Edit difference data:
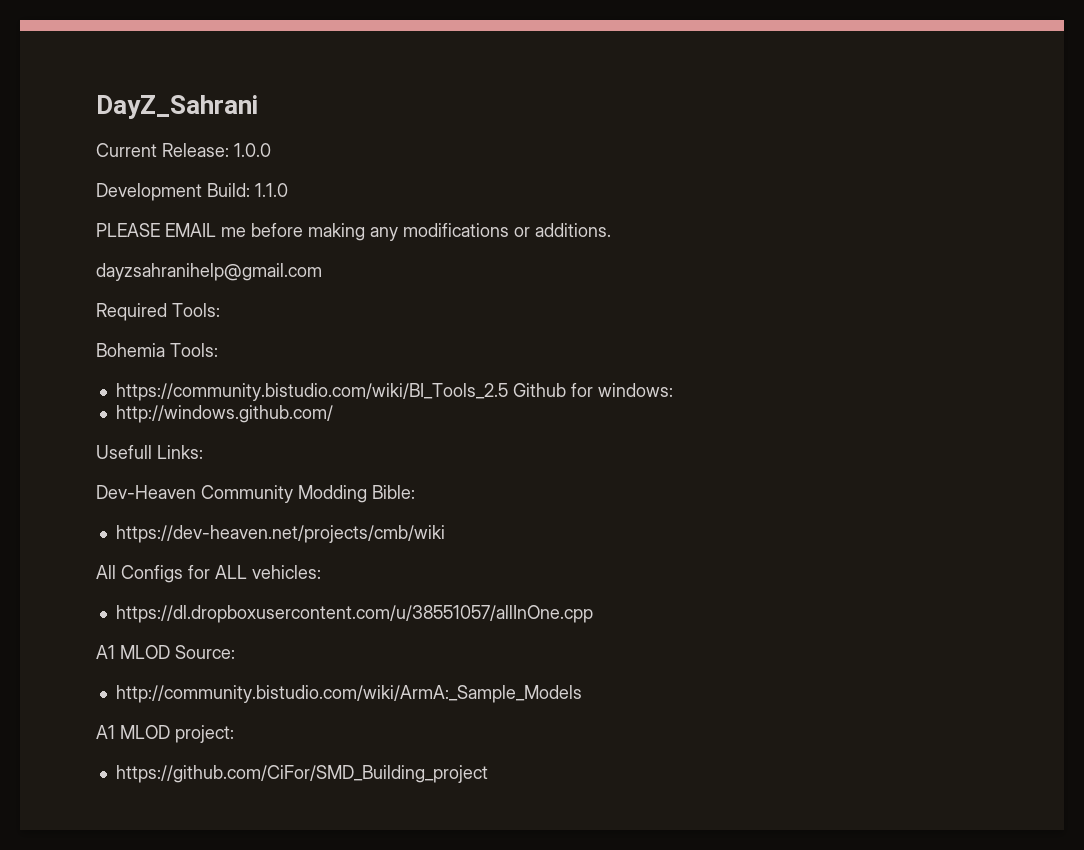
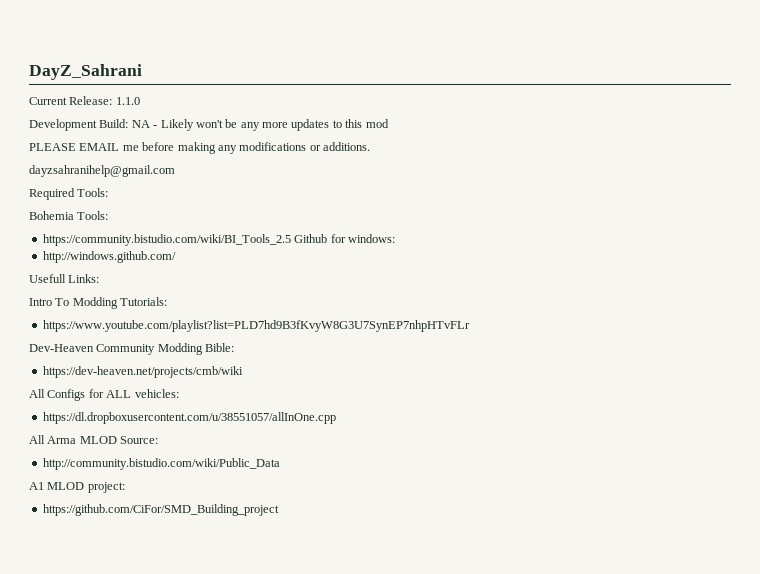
[234,143,271,157] 1.0.0 -> [115,97,140,105] 1.1.0
[255,183,288,197] 1.1.0 -> [131,119,389,131] NA - Likely won't be any more updates to this mod
(203, 452) none -> [29,297,168,309] [42,320,470,332] // Intro To Modding Tutorials: // https://www.youtube.com/playlist?list=PLD7hd9B3fKvyW8G3U7SynEP7nhpHTvFLr
[96,645,115,659] A1 -> [29,435,77,444] All Arma
[115,685,582,703] http://community.bistudio.com/wiki/ArmA:_Sample_Models -> [42,458,280,470] http://community.bistudio.com/wiki/Public_Data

◆ What you will do ◆
Your output is the lines from the top of the entries through the line containing "[255,183,288,197] 1.1.0 ->", exactly as they stand. No pictures belong in it.

◆ Result below ◆
[234,143,271,157] 1.0.0 -> [115,97,140,105] 1.1.0
[255,183,288,197] 1.1.0 -> [131,119,389,131] NA - Likely won't be any more updates to this mod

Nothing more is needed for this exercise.